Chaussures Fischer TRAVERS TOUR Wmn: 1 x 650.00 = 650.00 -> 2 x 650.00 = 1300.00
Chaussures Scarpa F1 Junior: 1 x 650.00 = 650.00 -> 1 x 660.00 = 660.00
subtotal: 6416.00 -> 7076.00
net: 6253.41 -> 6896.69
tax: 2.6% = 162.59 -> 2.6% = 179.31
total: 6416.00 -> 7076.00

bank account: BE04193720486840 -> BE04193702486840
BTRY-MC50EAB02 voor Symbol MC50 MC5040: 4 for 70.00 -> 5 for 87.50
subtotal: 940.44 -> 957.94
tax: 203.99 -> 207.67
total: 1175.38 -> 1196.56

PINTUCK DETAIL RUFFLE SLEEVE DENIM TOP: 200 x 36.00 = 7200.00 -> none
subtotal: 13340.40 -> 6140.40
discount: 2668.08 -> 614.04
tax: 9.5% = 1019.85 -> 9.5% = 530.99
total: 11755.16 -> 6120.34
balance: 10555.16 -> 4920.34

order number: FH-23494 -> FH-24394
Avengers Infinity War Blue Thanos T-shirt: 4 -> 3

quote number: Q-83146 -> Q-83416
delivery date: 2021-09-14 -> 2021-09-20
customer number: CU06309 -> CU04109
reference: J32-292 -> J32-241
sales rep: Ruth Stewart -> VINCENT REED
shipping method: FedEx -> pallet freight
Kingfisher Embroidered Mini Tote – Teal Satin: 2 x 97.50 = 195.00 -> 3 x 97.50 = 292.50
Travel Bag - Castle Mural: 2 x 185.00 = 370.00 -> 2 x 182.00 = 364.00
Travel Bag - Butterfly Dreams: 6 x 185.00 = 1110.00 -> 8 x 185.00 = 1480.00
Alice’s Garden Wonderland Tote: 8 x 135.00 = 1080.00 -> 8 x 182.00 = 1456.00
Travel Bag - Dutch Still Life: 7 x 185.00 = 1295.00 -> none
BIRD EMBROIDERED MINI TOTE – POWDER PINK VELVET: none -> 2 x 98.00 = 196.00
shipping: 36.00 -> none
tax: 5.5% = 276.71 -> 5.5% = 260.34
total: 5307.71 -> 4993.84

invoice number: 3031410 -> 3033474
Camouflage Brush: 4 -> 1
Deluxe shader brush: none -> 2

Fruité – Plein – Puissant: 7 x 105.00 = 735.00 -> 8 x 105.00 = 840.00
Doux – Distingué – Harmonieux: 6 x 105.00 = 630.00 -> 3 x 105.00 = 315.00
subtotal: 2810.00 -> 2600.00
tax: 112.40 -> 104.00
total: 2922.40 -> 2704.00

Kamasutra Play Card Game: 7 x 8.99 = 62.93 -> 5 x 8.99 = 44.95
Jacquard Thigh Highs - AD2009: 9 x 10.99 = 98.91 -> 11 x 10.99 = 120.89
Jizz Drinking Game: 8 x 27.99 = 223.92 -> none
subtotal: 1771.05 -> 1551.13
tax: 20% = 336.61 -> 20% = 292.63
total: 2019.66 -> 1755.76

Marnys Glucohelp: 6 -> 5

★ ★ ★ ★

PROBLEM STATEMENT
Lines that contain "subtotal" should be pulled from the entries above and reported.

ANSWER SPACE
subtotal: 6416.00 -> 7076.00
subtotal: 940.44 -> 957.94
subtotal: 13340.40 -> 6140.40
subtotal: 2810.00 -> 2600.00
subtotal: 1771.05 -> 1551.13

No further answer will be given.